The internal costs are said to involve former head of aerodynamics Dan Fallows, who resigned in mid-2021 to take up the technical director job at Aston Martin, according to RacingNews365.com's source. As is normal in cases of personnel moving between teams, he went on a period of gardening leave, although the well-placed source understands that Fallows was moved across to the Red Bull Advanced Technologies branch of the business - away from the racing entity. Red Bull Racing did not factor Fallows into their calculations it is believed, while the FIA did. The rest of the costs were allocated to standard sick pay for team personnel. RacingNews365.com also understands that a chunk of the overspend was caused by spare parts and a rules re-classification on them.
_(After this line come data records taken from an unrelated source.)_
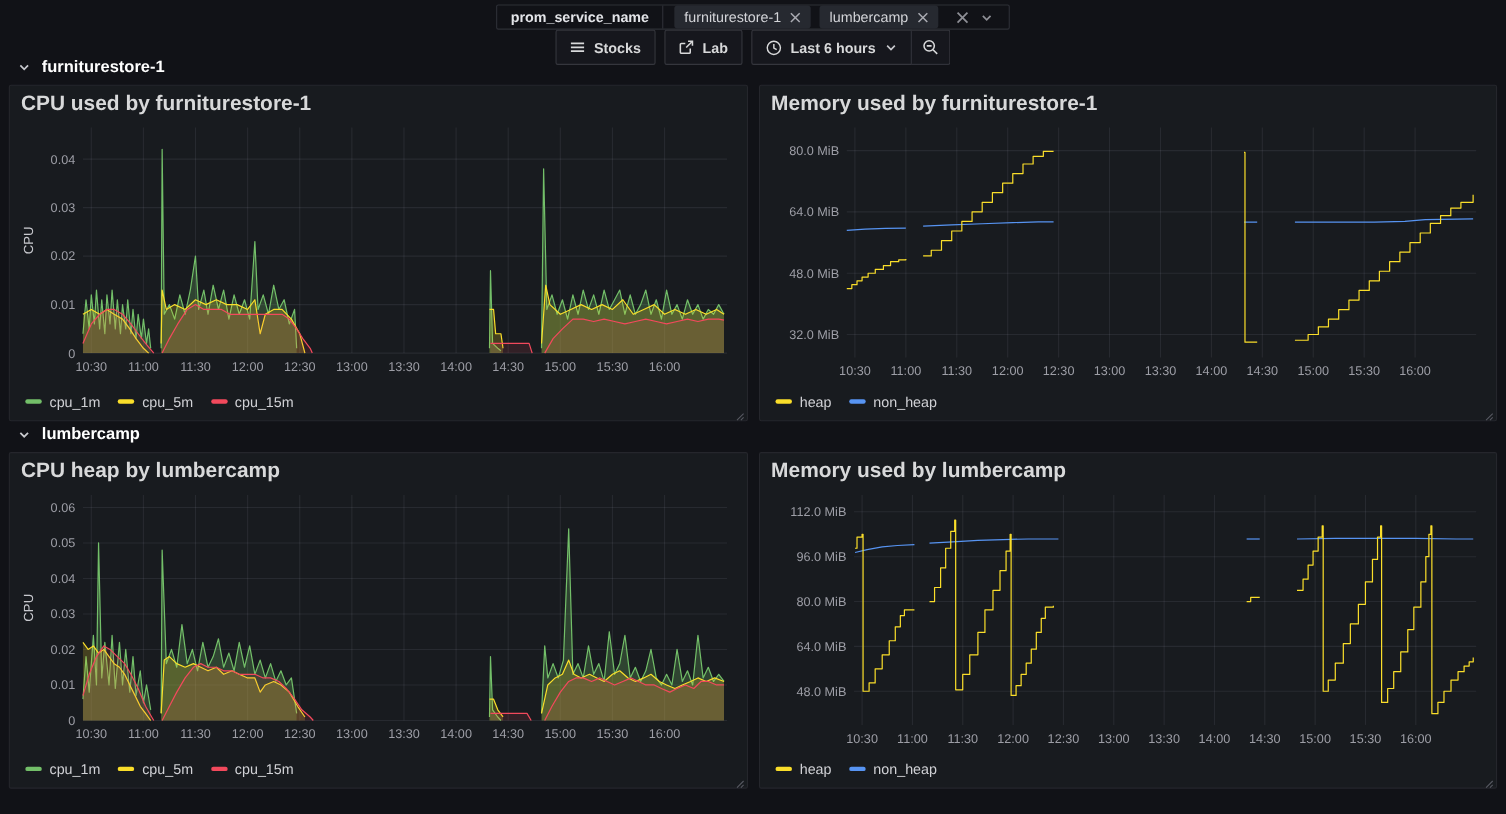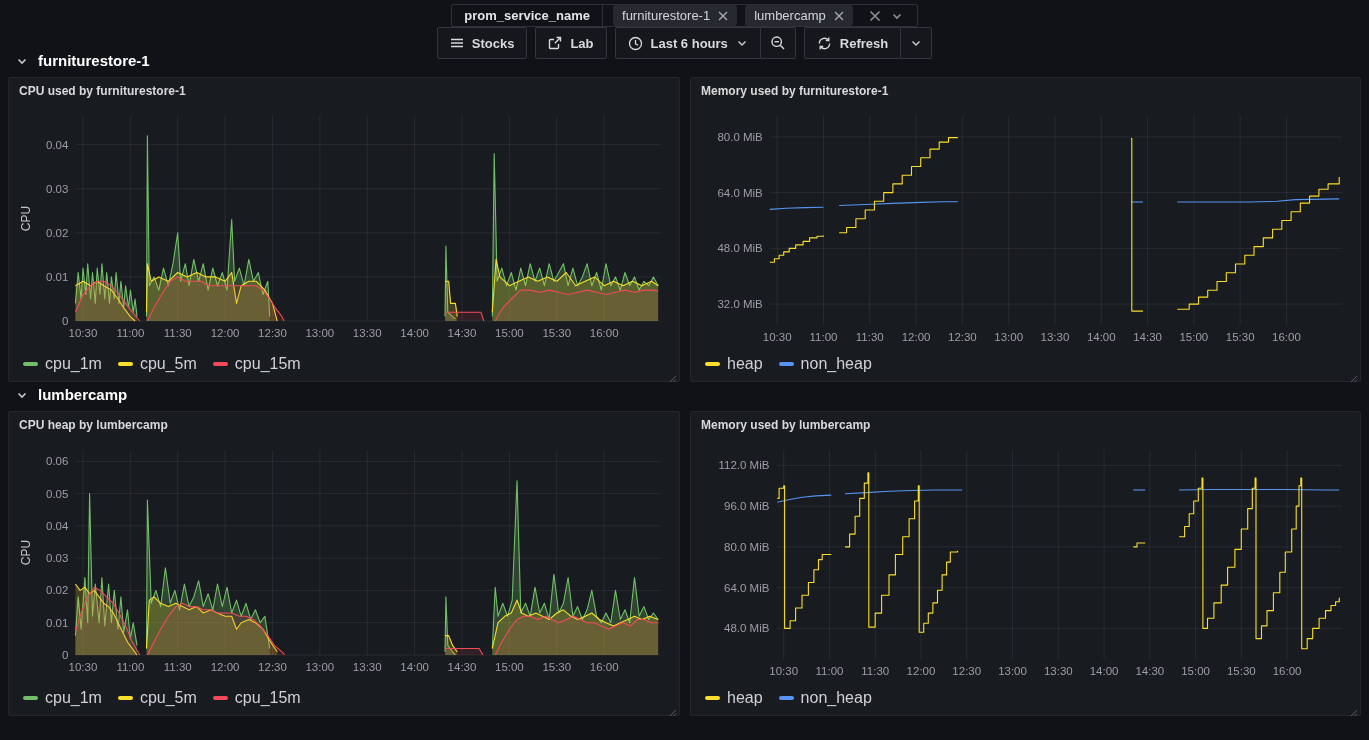"Refresh" div.btn-group { html: <div> <button> <span> <svg> <path></path> <path></path> <path></path> <path></path> </svg> </span> <span>Refresh</span> </button> <button> <span> <svg> <path></path> </svg> </span> </button> </div> -> none }
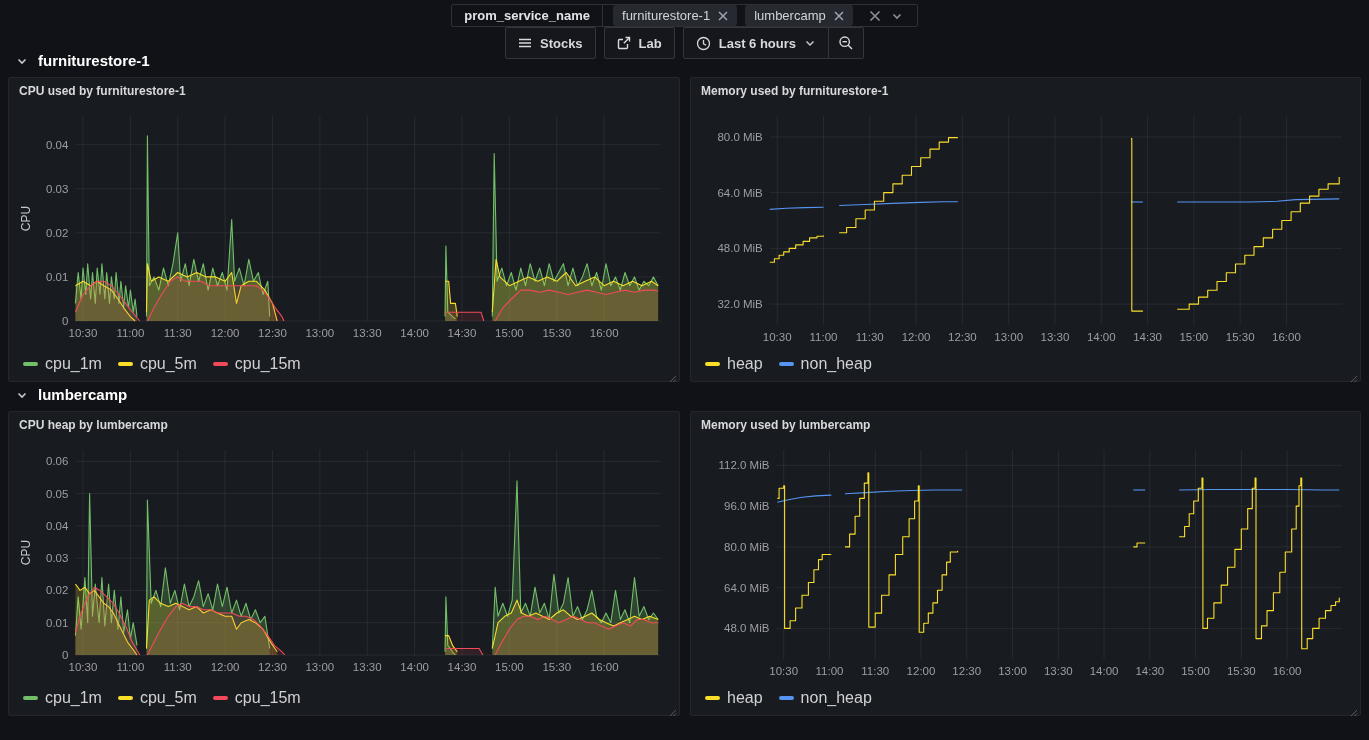"CPU used by furniturestore-1" .panel-title { font-size: 12px -> 19px }
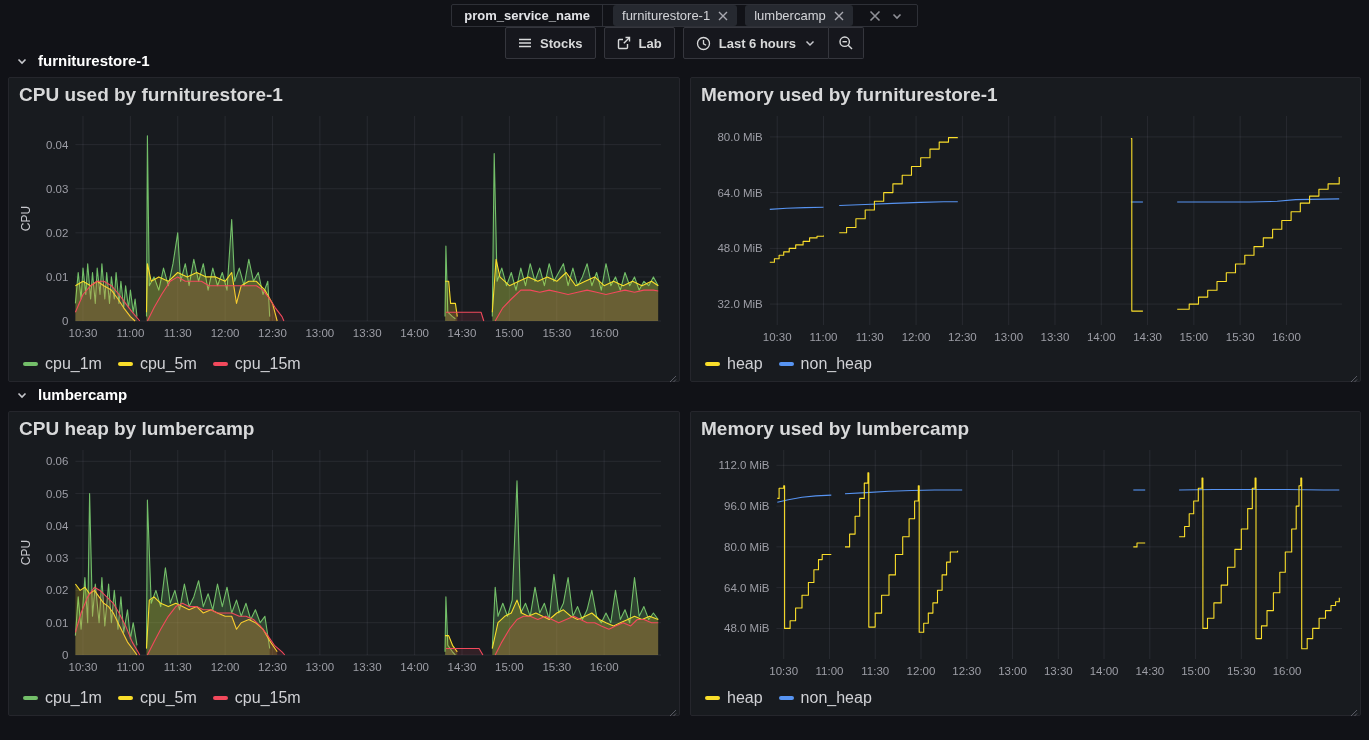"cpu_1m" .panel-legend { font-size: 16px -> 13px }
Parts designed for the 2021-spec of cars that could not be carried over to the new breed were previously exempt, but in June of this year, the rule was changed so these parts were included in the budget total. The catering costs added up to $1.2 million of the total overspend, with other minor expenses pushing the total towards the cap limit. Despite rumours to the contrary, Adrian Newey's salary is not understood to be a reason for the breach. Newey's salary is believed by sources familiar with the matter to be exempt from counting towards the cost cap as it is one of the top three highest earners in the team.

Tax situation fluid

The largest chunk of the overspend is believed by RacingNews365.com to relate to potential tax credits and reimbursements from the United Kingdom tax authorities - His Majesty's Revenue and Customs (HMRC). Known as Research and Development Expenditure Credit (RDEC), it can be claimed by contractors who have been hired by a larger firm for R&D work and have either received a grant or subsidy or the expenditure is greater than an aid cap on the scheme. Calculated at 13% of qualifying R&D expenditure, some of the credit is able to be used to get rid of some tax liabilities. Red Bull are believed to have expected a rebate from HMRC, but this did not materialise, adding the $1.4 million to the budget for the year. However, RacingNews365.com understands that the situation is fluid and if Red Bull are able to prove they were expecting some sort of rebate from HMRC, the FIA will look leniently on this figure. Horner is due in the Team Principals' press conference on Saturday morning at the United States Grand Prix - where talks with the FIA are ongoing to reach some kind of settlement.